– Хотели, дядька, по-молодецки? – улыбнувшись, спросила Христя.
– А вышло чертовски! – ответил Кирило, идя к мостику, чтобы переобуться. Вода чавкала в его сапогах.
Христя тоже взошла на мостик и, опершись на перила, ждала, пока Кирило переобуется.
– Вот тебе перешел и не замочился! – сердился Кирило. – И понесла же меня нелегкая! Думал – бугорок, откуда там вода возьмется? А она вверху присыпана снегом, а внизу воды – дна не достанешь…
– Вы бы, дядька, немного посидели, портянки просохли бы, – сказала Христя, – а то не годится мокрыми ноги обвертывать.
– Как это? – крикнул Кирило.
– Как бы чего не случилось.
– А случится – что же поделаешь? Все равно умирать придется.
Христя умолкла. Молчал и Кирило. Переобувшись, он встал, поглядел на ноги, надел сермягу и, взяв палку, вновь побрел к шляху.
Шли молча. Христя не решалась первая начать разговор. Кирило часто поглядывал на свои сапоги, словно хотел удостовериться, что они еще целы, сопел, сплевывал.
– Тут стой! – сказал он, когда показались Осипенковы хутора. – Отдохнем, подкрепимся. Половину дороги прошли – хватит!
Кирило повернул к хуторам. Христя остановилась, не зная, следовать ли ей за сотским, или подождать его у дороги.
– А ты чего стала? Иди. Люди добрые, не выгонят из хаты.
Две огромные собаки бросились на них из-за сарая.
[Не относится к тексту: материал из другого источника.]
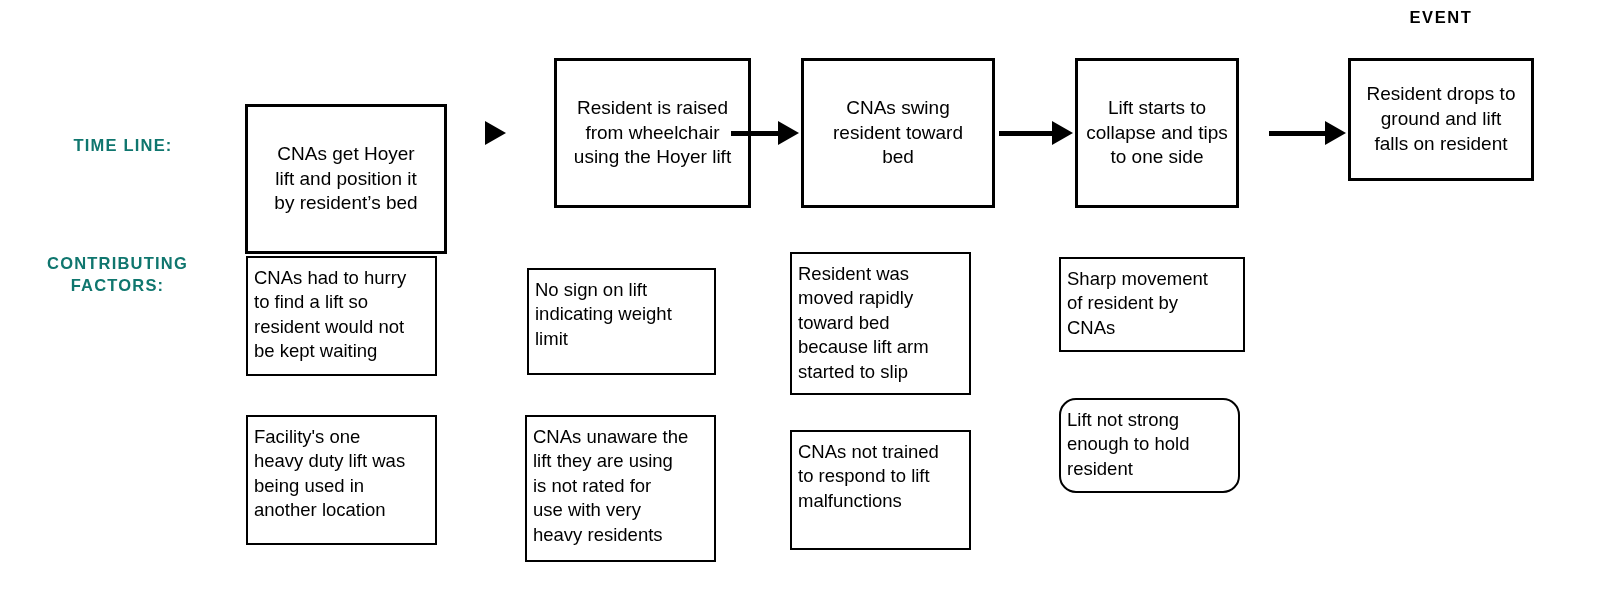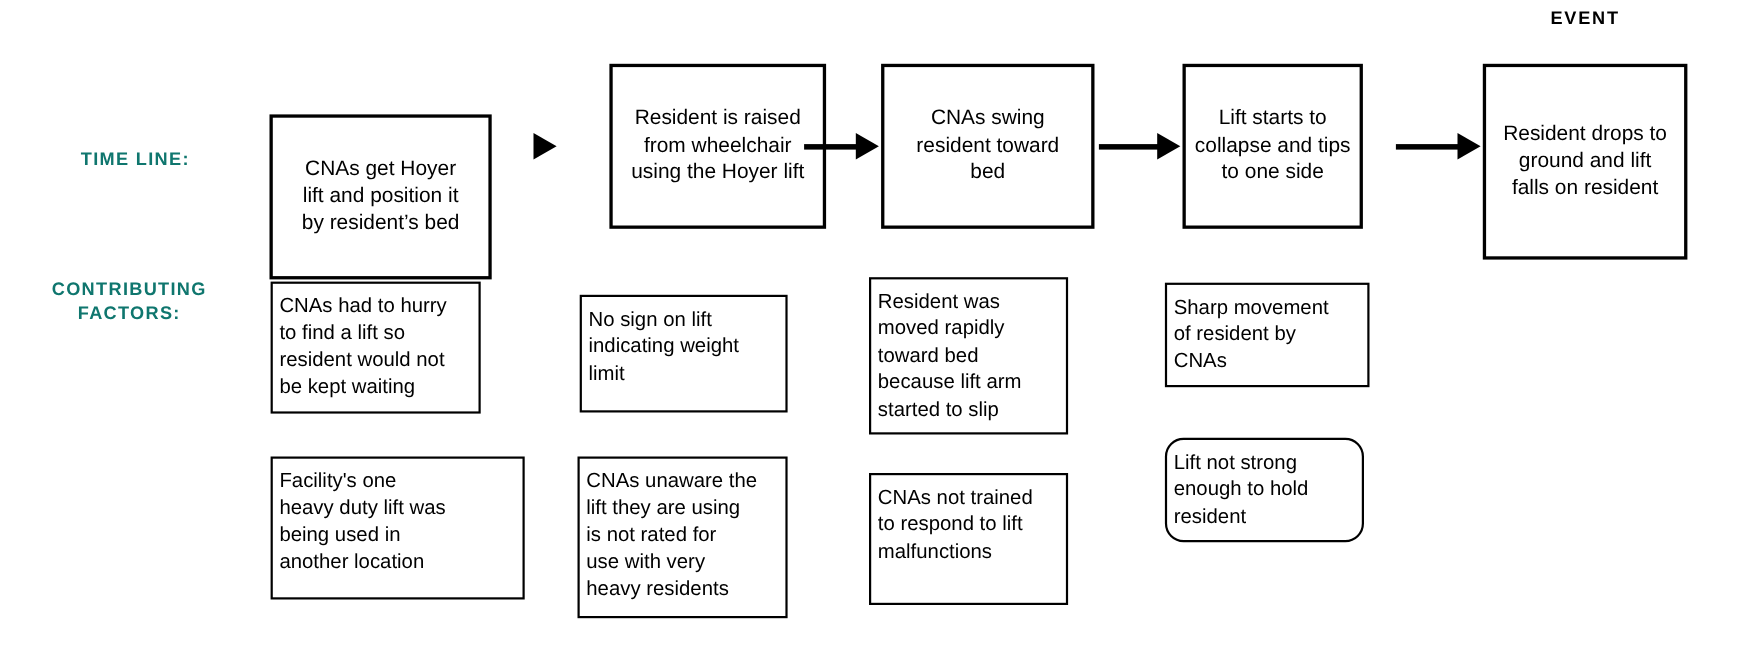"Resident drops to" div.abs { height: 178px -> 123px }
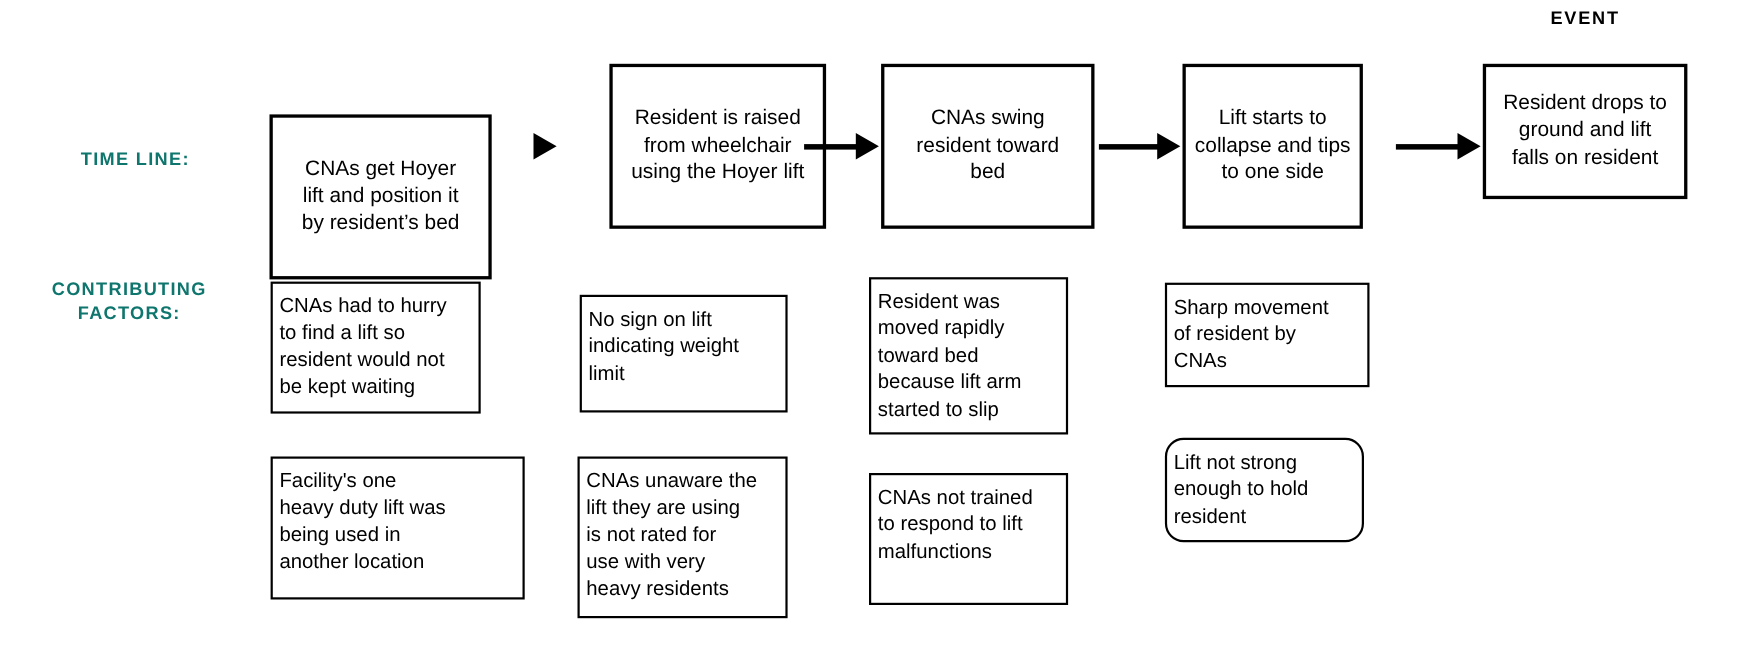"Facility's one" div.abs { width: 231px -> 191px }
Тотчас же из хаты выбежала высокая, стройная молодица.
– Вон, проклятые! – крикнула она, запустив в собак снежным комом. Красивое лицо молодицы слегка зарумянилось, ее бархатистые глаза на миг сверкнули.
– Здорово, Марья! Ты ли это? – спросил Кирило. Молодица улыбнулась.
– Да я же! – вздохнув, ответила она.
– А Сидор дома? – спросил Кирило.
– Нет его. В город уехал. Одна мать… пошла браниться да никак не уймется… Идите в хату.
В хате они застали дородную старуху. Широкое лицо ее испещрено глубокими морщинами; губы толстые, отвисшие; нос сизый, с черной бородавкой на конце; злые зеленые глаза метали искры из-под насупленных бровей.
Христе она показалась ведьмой.
– Здорово, Явдоха! – сказал Кирило.
Явдоха, сидевшая на лавке, только повела глазами в ответ.
– Как живется-можется?
– Эх, живется… – заворчала старуха. Голос ее звучал, как надтреснутый колокол, и Христя даже вздрогнула. – Никак не живется! Поехал Сидор из дому, а мы и сложили ручки, – ворчала она, бросая злые взгляды на Марью.